Research Achievement: This research introduces a Hybrid Multimodal Gripper (HMG) that revolutionizes robotic grasping by combining pinch-suction mechanisms with soft-rigid coupling. Published in IEEE Transactions on Robotics (IF = 9.4), this work demonstrates unprecedented grasping diversity from 0.2g feathers to 10kg dumbbells.
Introduction
Universal grasping — the ability to adapt to a wide range of objects and tasks without requiring customized adjustments — is essential for robotic grippers. A key to achieving this lies in designing grippers with flexibility and adaptability, allowing robots to handle unknown objects and complex environments as humans do. However, the vast diversity in object weight, fragility, size, and shape poses long-standing challenges to this goal.
Previous studies have primarily adopted two strategies to enhance grasping diversity in robotic grippers: multi-mechanism fusion and soft–rigid structural coupling. However, current robotic grippers often suffer from conflicts between different mechanisms or structural elements, preventing full utilization of their advantages.
Multi-Mechanism Fusion
Each grasping mechanism has its limitations. For instance, enveloping grippers struggle with flat objects, while suction-based grippers cannot handle porous items. Combining pinch and suction mechanisms — inspired by an elephant trunk — significantly improves adaptability.
Soft–rigid structural coupling mimics the human finger's internal bone structure and outer soft tissue (muscles and skin), offering both strength and compliance. Rigid grippers provide high output force and precision but lack adaptability, while soft grippers are highly adaptive but have limited load capacity.

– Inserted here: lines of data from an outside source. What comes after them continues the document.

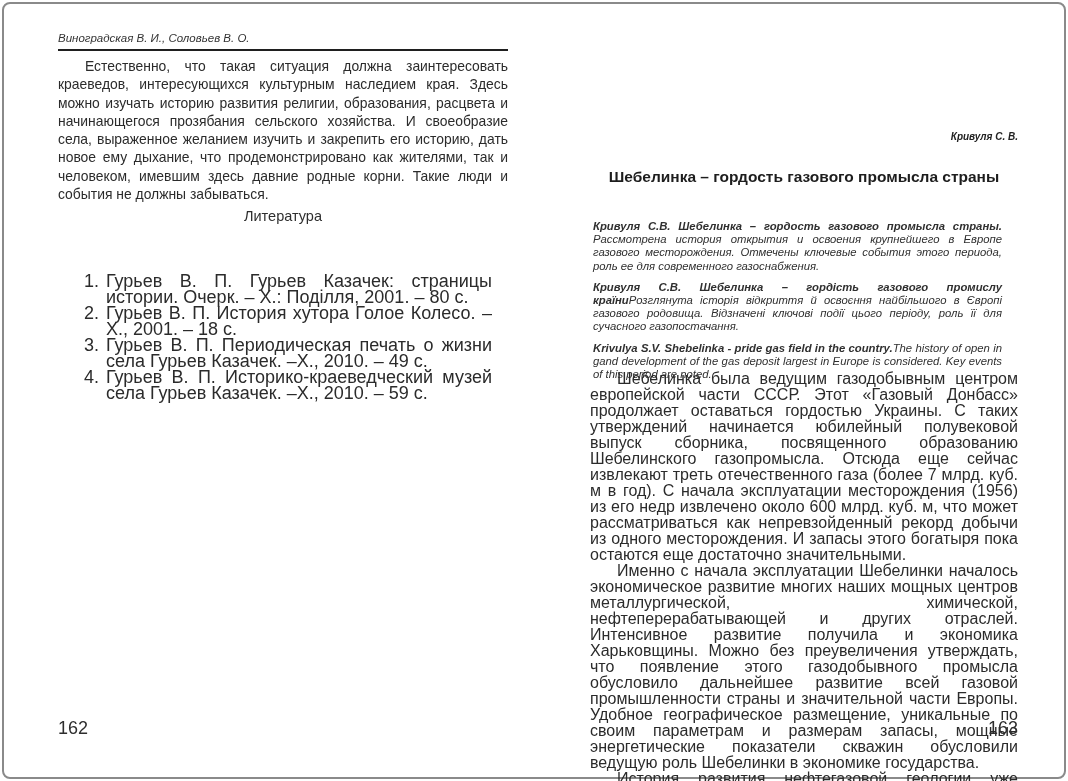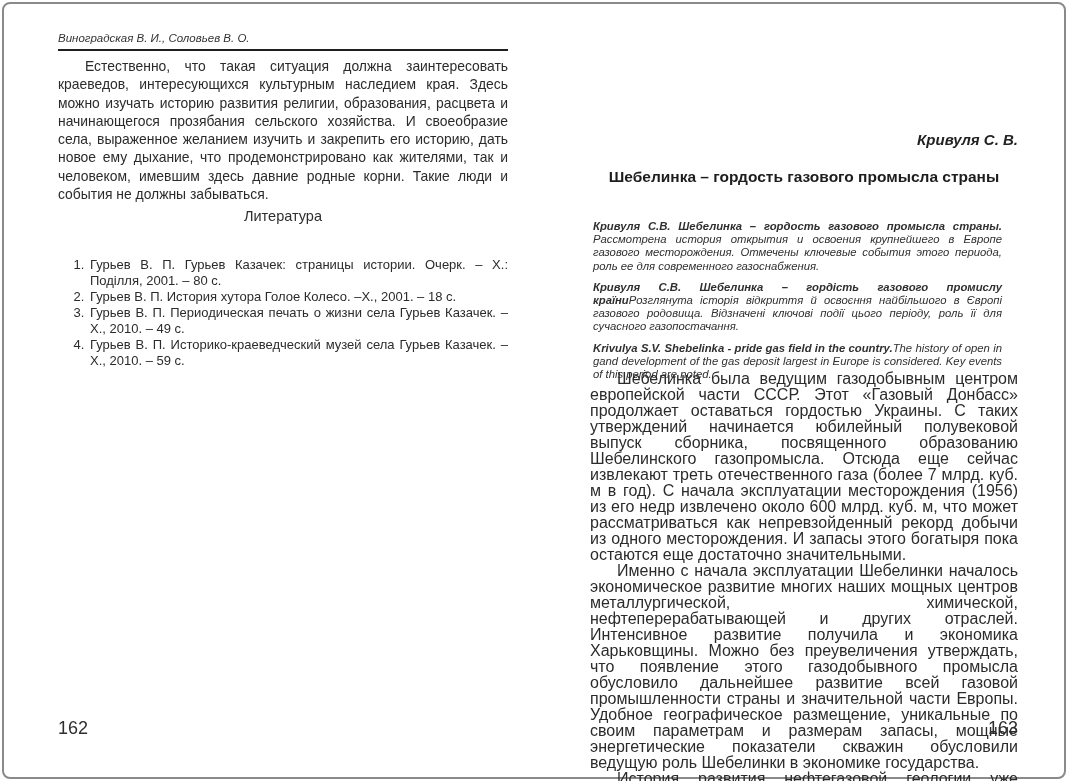--- a/index.html
+++ b/index.html
@@ -102,7 +102,7 @@
     text-align: right;
     font-weight: bold;
     font-style: italic;
-    font-size: 15px;
+    font-size: 10px;
     color: #222222;
   }
 

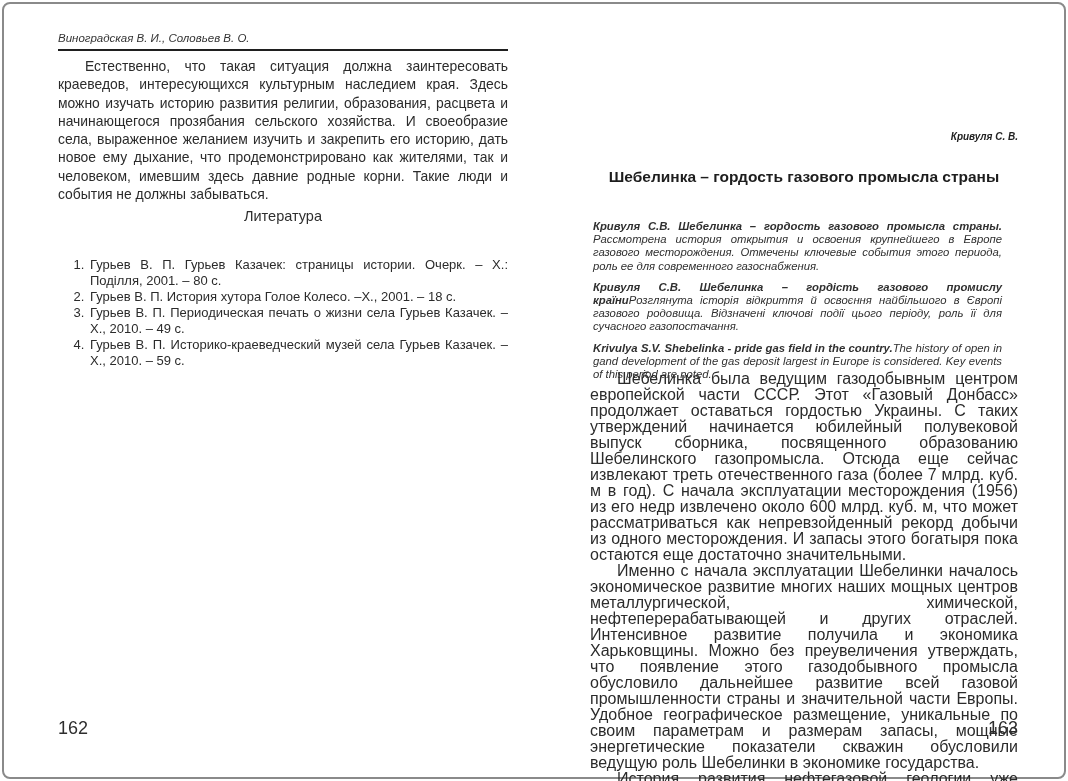--- a/index.html
+++ b/index.html
@@ -74,9 +74,9 @@
     top: 257px;
     left: 0;
     right: 0;
-    margin: 0;
+    margin: 16px;
     padding: 0 0 0 30px;
-    font-size: 13px;
+    font-size: 18px;
     line-height: 16px;
   }
   .refs li {

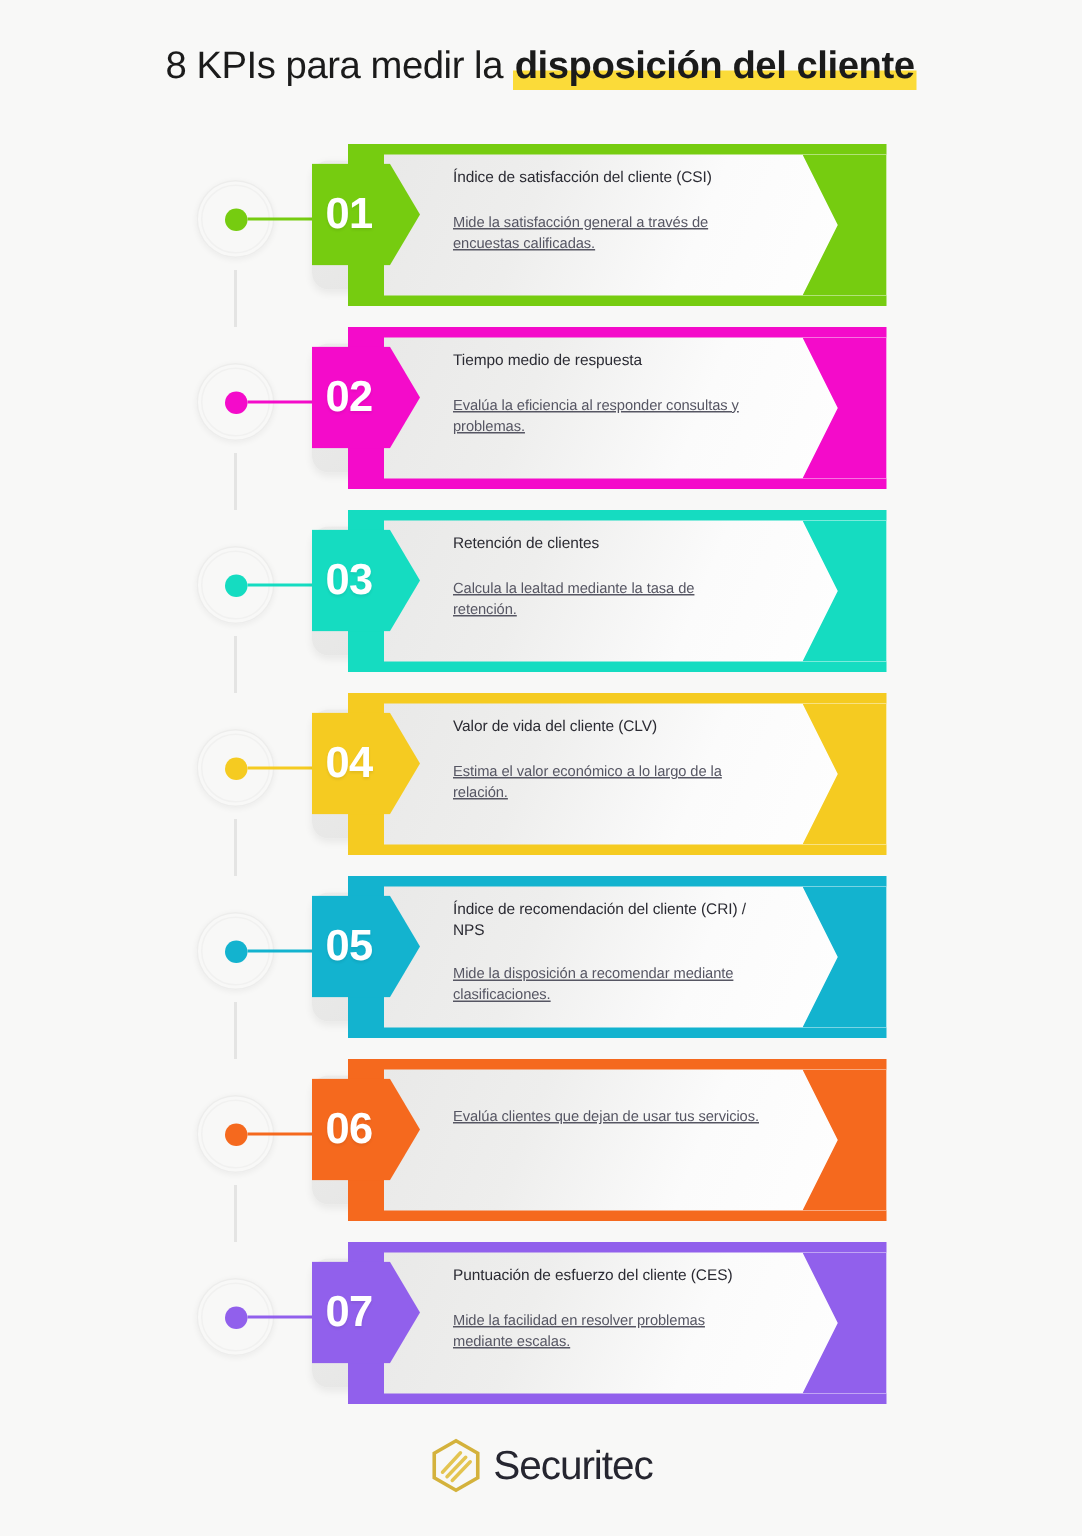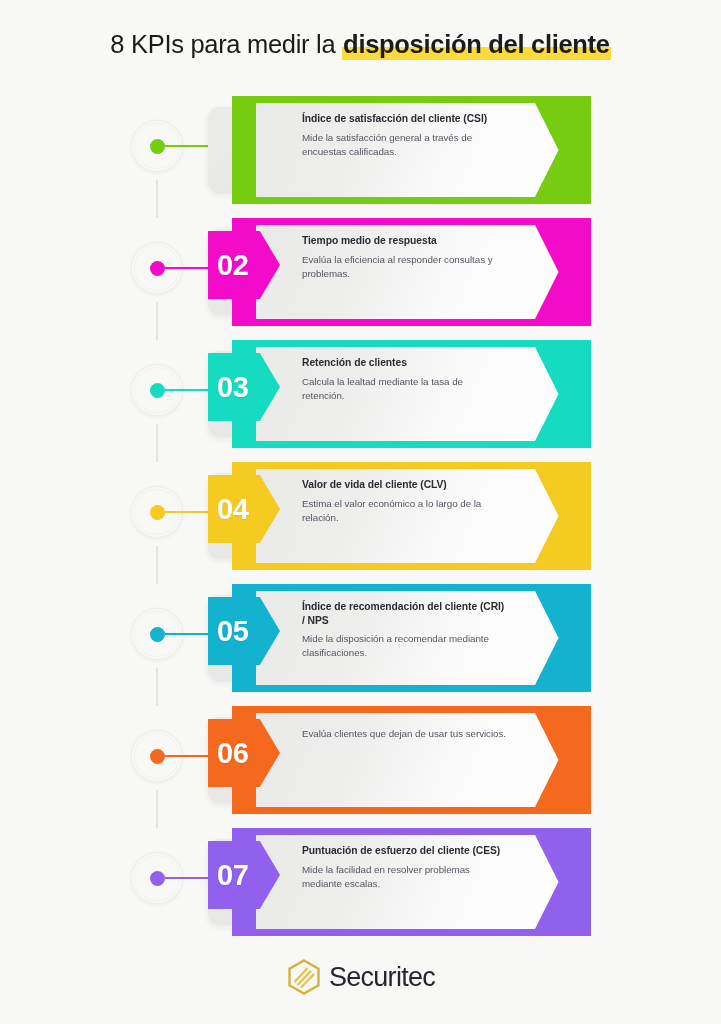--- a/index.html
+++ b/index.html
@@ -187,7 +187,7 @@
   }
   .card-title {
     font-size:10.3px;
-    font-weight:700;
+    font-weight:400;
     color:#2b2b33;
     line-height:1.32;
     letter-spacing:-0.05px;

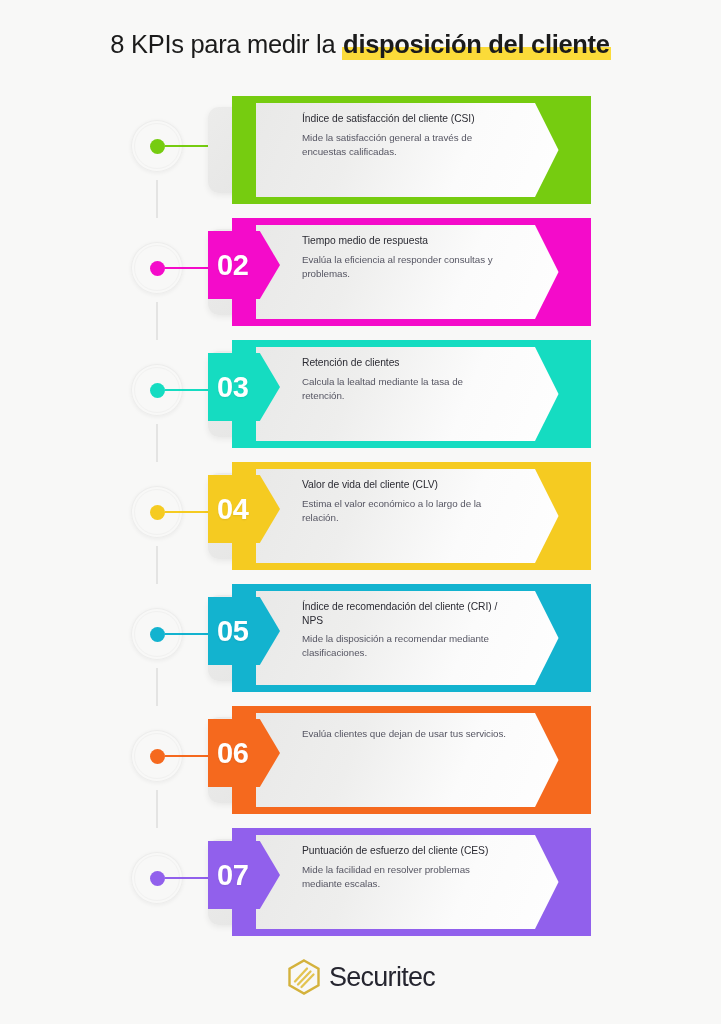--- a/index.html
+++ b/index.html
@@ -247,6 +247,9 @@
         <div class="notch" style="background:#76cc10"></div>
       </div>
 
+      <div class="badge" style="background:#76cc10">
+        <span class="badge-num">01</span>
+      </div>
 
       <div class="txt">
         <div class="card-title">Índice de satisfacción del cliente (CSI)</div>

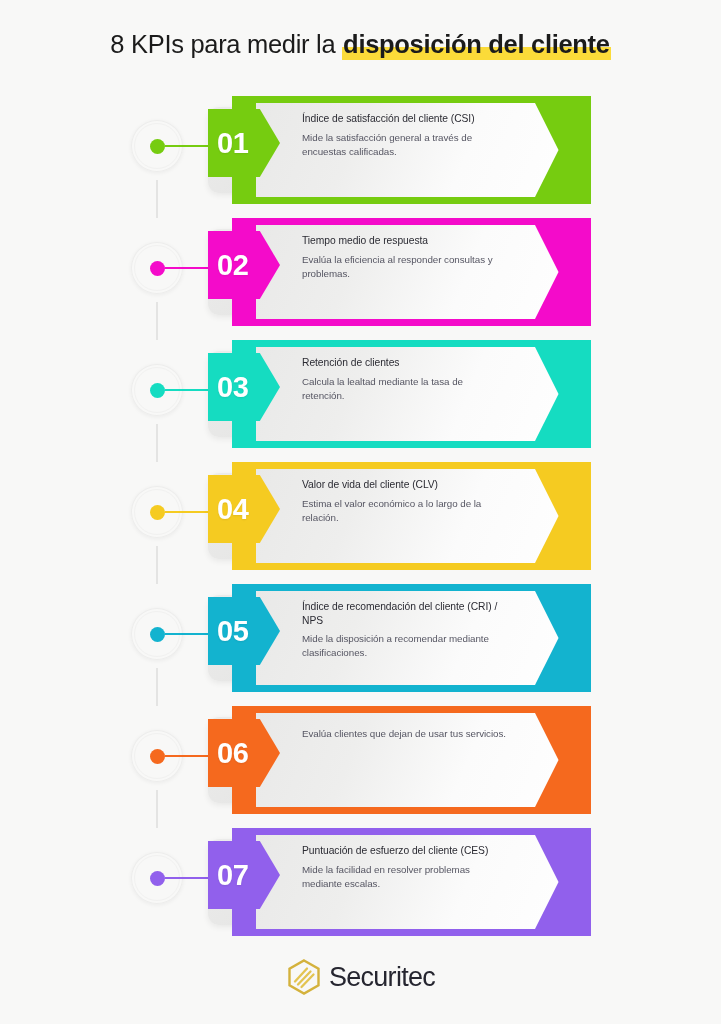--- a/index.html
+++ b/index.html
@@ -196,8 +196,9 @@
     font-size:9.8px;
     color:#565663;
     line-height:1.46;
-    margin-top:5px;
+    margin-top:16px;
     letter-spacing:-0.05px;
+    text-decoration:underline;
   }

Multimodal Operation Design
The gripper features separate soft and rigid actuation systems, enabling four distinct operating modes through independent or combined control:
High-force grasping for heavy objects
Delicate handling of fragile items
Handling large or flat objects
Combined pinch + suction for stability

Selective Activation Mechanism (SAM)
The gripper incorporates a Selective Activation Mechanism (SAM), enabling complete decoupling between rigid and soft actuators to harness their respective advantages. Additionally, a compliant adaptive module — composed of passive telescopic fingers and a retractable soft suction cup — allows seamless switching between pinch and suction modes without additional actuators or active control.

Exceptional Grasping Diversity
The soft structure allows gentle interaction with fragile items, while the rigid structure supports heavy, hard objects. The HMG demonstrates unprecedented versatility across multiple dimensions:
From 0.2g feather to 10kg dumbbell
From crispy chips to rigid aluminum
From 0.46mm tea leaves to 0.55m yoga balls
Flat cards, prickly cacti, porous towels

Advanced Capabilities
Dynamic Environment Performance
In dynamic environments (4.5 m/s² acceleration), HMG can robustly grasp irregular objects (e.g., plush toys, phone stands, model landscapes) in various orientations, demonstrating strong robustness and adaptability.

Closed-Loop Sensing
By integrating flexible pressure sensors at the fingertips and suction inlet, HMG gains perceptive ability during interactions, enabling closed-loop control for precise grasping according to preset instructions.

Real-World Applications
HMG excels in complex real-world tasks through coordinated multimodal operation:
- Industrial Applications: Assembly line operations, fruit-sorting pipelines
- Daily Life Tasks: Sorting books, pouring milk, cooking soup
- Underwater Operations: Sediment sampling, marine archaeology, debris collection
- Emergency Response: Rescue operations requiring gentle yet secure grasping
Innovation Impact: By integrating multiple grasping mechanisms and a soft–rigid coupled structure into one gripper, this research demonstrates — for the first time — the enormous potential for expanding grasping diversity and offers a simple yet effective design solution for multimodal coordination.
Future Directions
These capabilities highlight HMG's potential across daily life, industrial production, and specialized applications. The principles and mechanisms developed provide valuable references for the future development of high-performance robotic grippers, paving the way for truly universal grasping systems.
Future research directions include scaling the technology for larger industrial applications, improving sensing capabilities for better environmental awareness, and developing machine learning algorithms for adaptive grasping strategy selection.